(Beginning of DATA SUPPLIED)
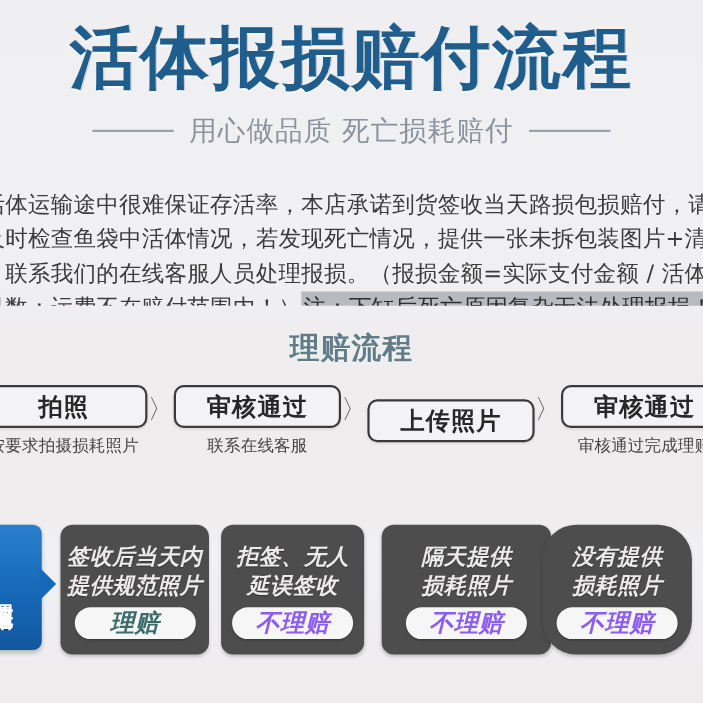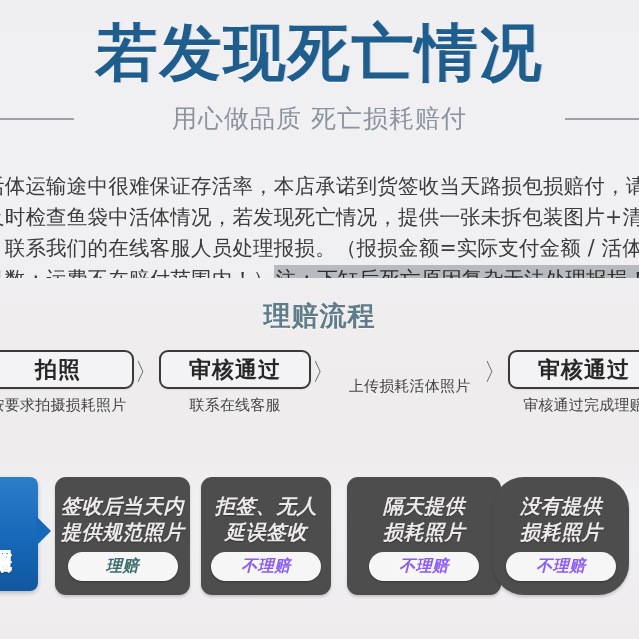--- a/index.html
+++ b/index.html
@@ -143,7 +143,7 @@
 <div class="page">
 
   <div class="header">
-    <div class="main-title">若发现死亡情况</div>
+    <div class="main-title">活体报损赔付流程</div>
     <div class="subtitle-row">
       <div class="sub-line"></div>
       <div class="subtitle">用心做品质  死亡损耗赔付</div>

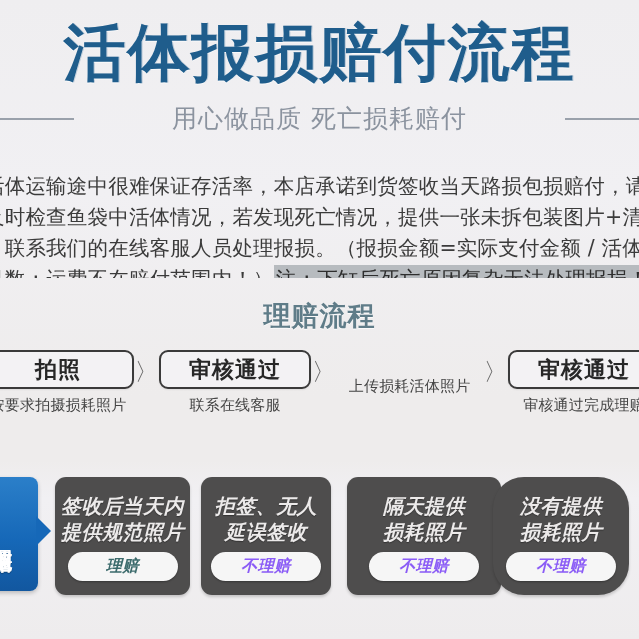--- a/index.html
+++ b/index.html
@@ -26,7 +26,7 @@
   }
   .subtitle-row{
     position:absolute;left:0;top:106px;width:639px;
-    display:flex;align-items:center;justify-content:space-between;gap:14px;
+    display:flex;align-items:center;justify-content:center;gap:14px;
   }
   .sub-line{width:74px;height:2px;background:#9aa1ab;}
   .subtitle{

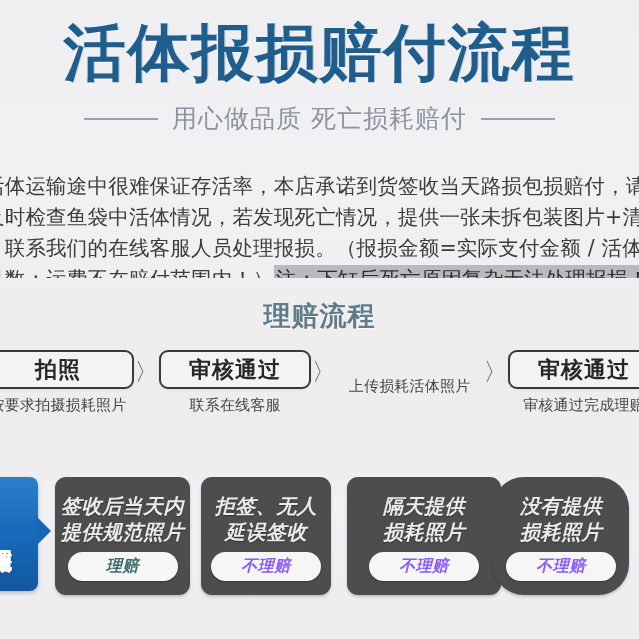--- a/index.html
+++ b/index.html
@@ -57,7 +57,6 @@
     color:#5f7c88;
     text-shadow:0 1px 0 rgba(255,255,255,.7);
     white-space:nowrap;
-    font-family:Liberation Serif, serif;
   }
   .flow-row{
     position:absolute;left:-18px;top:350px;width:678px;

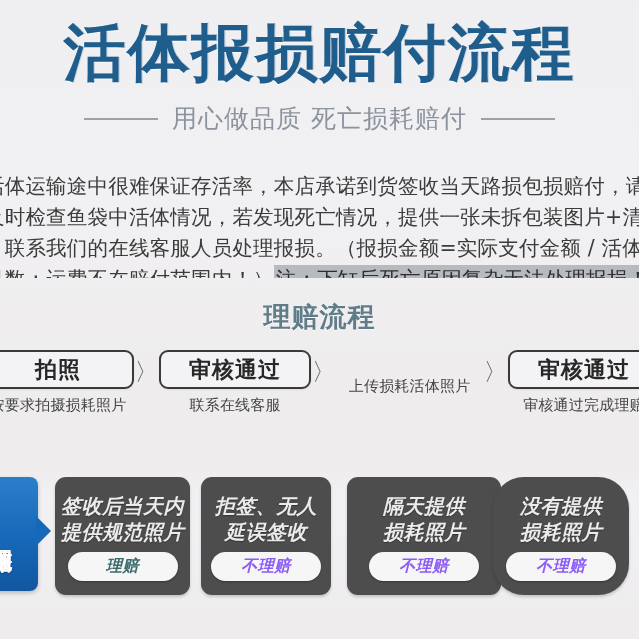--- a/index.html
+++ b/index.html
@@ -176,6 +176,7 @@
     <div class="chev">〉</div>
 
     <div class="flow-step">
+      <div class="step-pill">上传照片</div>
       <div class="step-caption">上传损耗活体照片</div>
     </div>
 

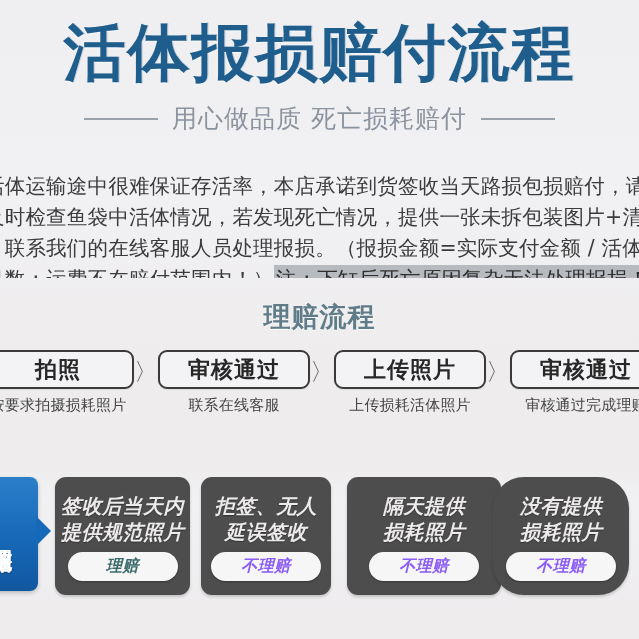--- a/index.html
+++ b/index.html
@@ -177,7 +177,6 @@
 
     <div class="flow-step">
       <div class="step-pill">上传照片</div>
-      <div class="step-caption">上传损耗活体照片</div>
     </div>
 
     <div class="chev">〉</div>

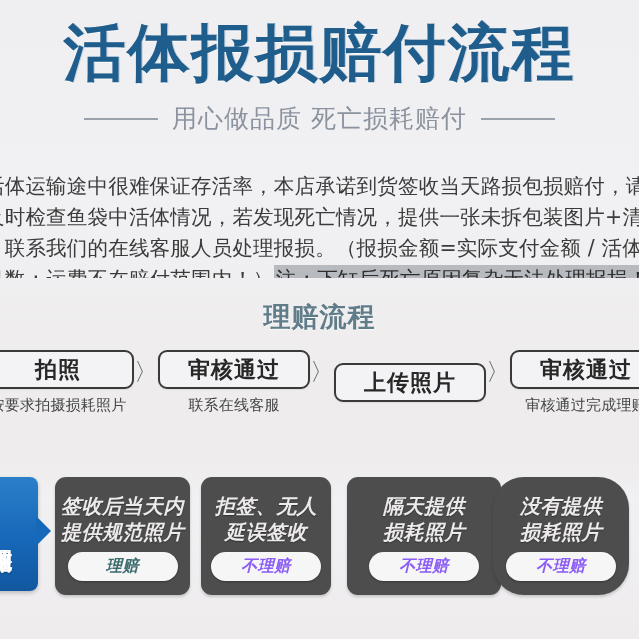--- a/index.html
+++ b/index.html
@@ -129,7 +129,7 @@
     min-width:78px;height:29px;padding:0 16px;
     background:#f6f6f6;border-radius:15px;
     display:flex;align-items:center;justify-content:center;
-    font-size:16px;font-weight:600;letter-spacing:.5px;
+    font-size:22px;font-weight:600;letter-spacing:.5px;
     box-shadow:0 1px 2px rgba(0,0,0,.3);
     white-space:nowrap;
   }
(End of DATA SUPPLIED)
# EXERCISE AIM
Looking at the records above, which lines contain "pill"? Copy those lines.

# SOLUTION FOR THIS TASK
+      <div class="step-pill">上传照片</div>
       <div class="step-pill">上传照片</div>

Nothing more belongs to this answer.